Early Bird Registration for DrupalCon Portland 2024 is open! Register by 23:59 PST on 31 March 2024, to get $100 off your ticket.
Sometimes my users upload files with spaces in their filenames. The link works fine on the page because the browser automatically converts them to %20. But the Broken Links report shows them as 404 - Not Found errors. So i have to go through and uncheck the option to Check this link.
Is it possible for Link checker to account for spaces in the filename so that is doesn't highlight these as broken links?
thanks
Steve Hutchison
Brisbane, Australia
Comment | File | Size | Author |
---|---|---|---|
#9 | linkchecker_1525146+Space+in+filename+incorrectly+triggers+404.patch | 920 bytes | hass |
#7 | linkchecker.module.patch | 463 bytes | aaron1234nz |
Comments
Comment #1
hass CreditAttribution: hass commentedI strongly suggest you to run transliteration module. This may solve the issue and fix your invalid links automatically. Can you try it, please?
I'm not sure if this is really a bug... Maybe it's just tooo nitpicking about broken uri's.
Comment #2
dingo CreditAttribution: dingo commentedHi Hass - thanks for responding.
OK, I've just had a look at the Transliteration module. It's designed to handle non-ASCII characters in filenames such as Greek and Russian script. The space character is an ASCII character. So I don't think its an ideal solution.

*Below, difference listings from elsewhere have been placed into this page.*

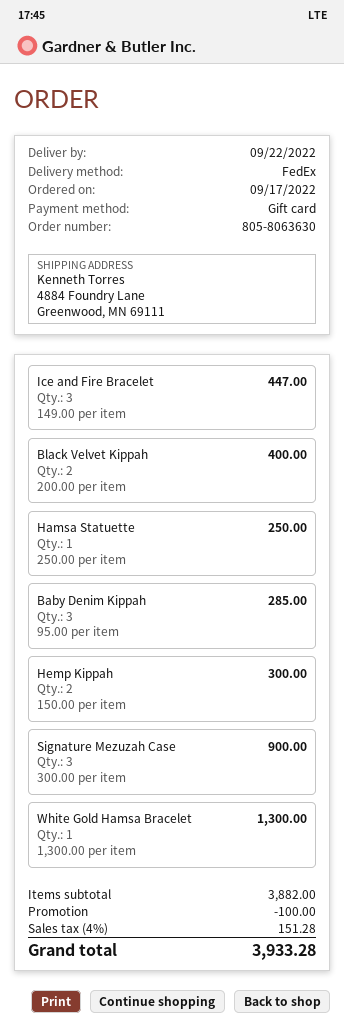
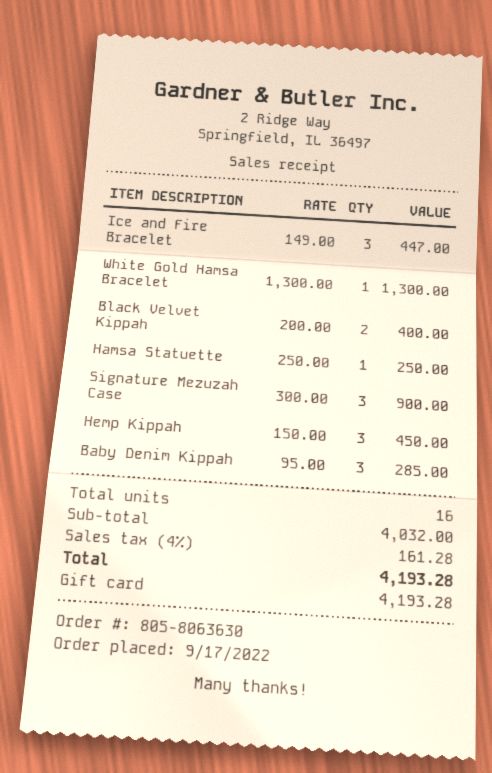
Hemp Kippah: 2 x 150.00 = 300.00 -> 3 x 150.00 = 450.00
subtotal: 3882.00 -> 4032.00
discount: 100.00 -> none
tax: 4% = 151.28 -> 4% = 161.28
total: 3933.28 -> 4193.28

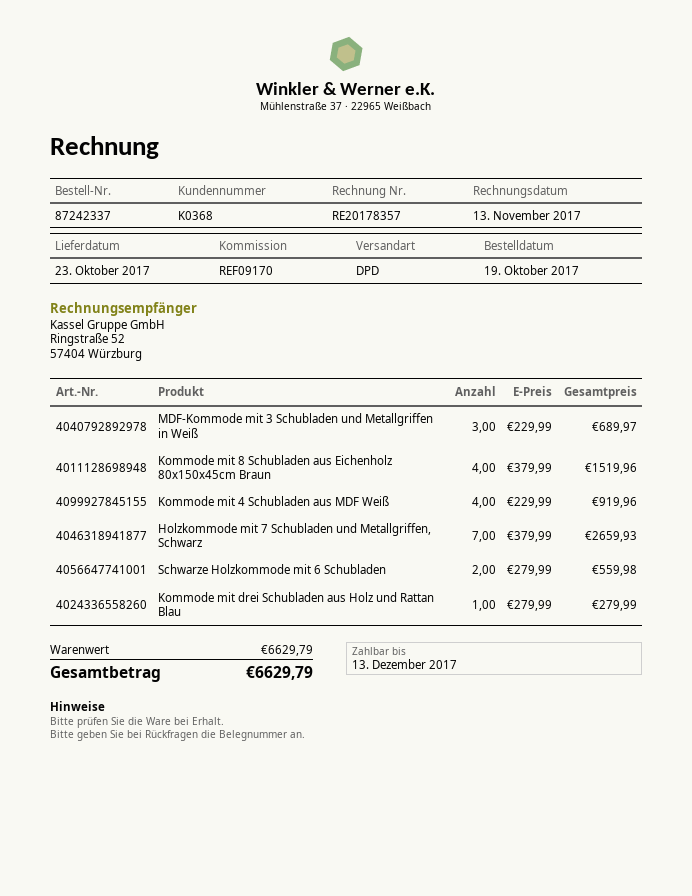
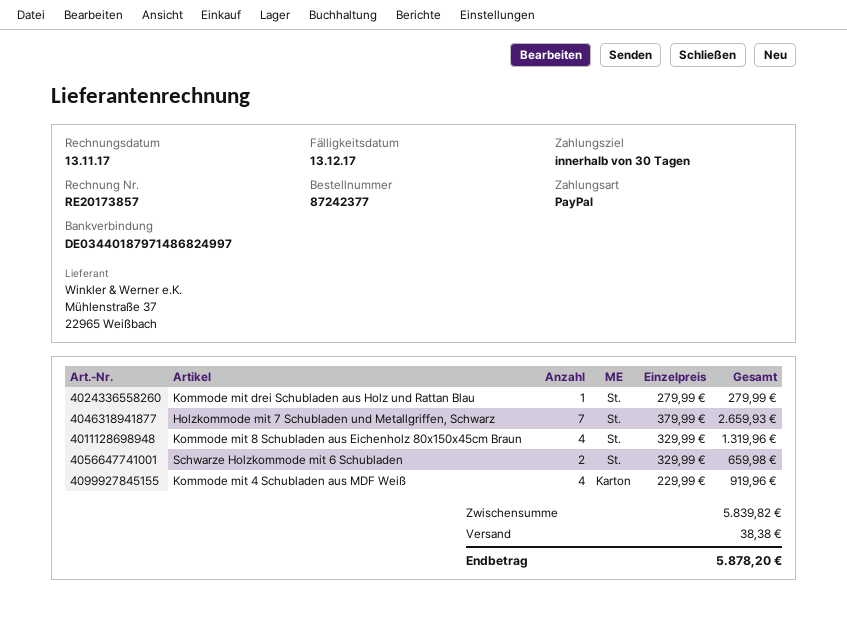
order number: 87242337 -> 87242377
invoice number: RE20178357 -> RE20173857
MDF-Kommode mit 3 Schubladen und Metallgriffen in Weiß: 3 x 229.99 = 689.97 -> none
Kommode mit 8 Schubladen aus Eichenholz 80x150x45cm Braun: 4 x 379.99 = 1519.96 -> 4 x 329.99 = 1319.96
Schwarze Holzkommode mit 6 Schubladen: 2 x 279.99 = 559.98 -> 2 x 329.99 = 659.98
subtotal: 6629.79 -> 5839.82
shipping: none -> 38.38
total: 6629.79 -> 5878.20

It's pretty common for users to want to have spaces in their filenames, and since Drupal allows you to upload file attachments which include spaces, i don't think its being too nitpicking to say this shouldn't come up as a broken link.
I'm no Drupal module developer so maybe this is too simplistic, but couldn't there be a line of code added? something like:
$link = str_replace($link, " ", "%20");
I looked at trying it myself but I wasn't sure where it should go.
thanks for your help,
Steve
Comment #3
hass CreditAttribution: hass commentedThan it's pathauto module... One of it replaces common strings. Aside I'm not sure if your backup software can handle cyrillic :-).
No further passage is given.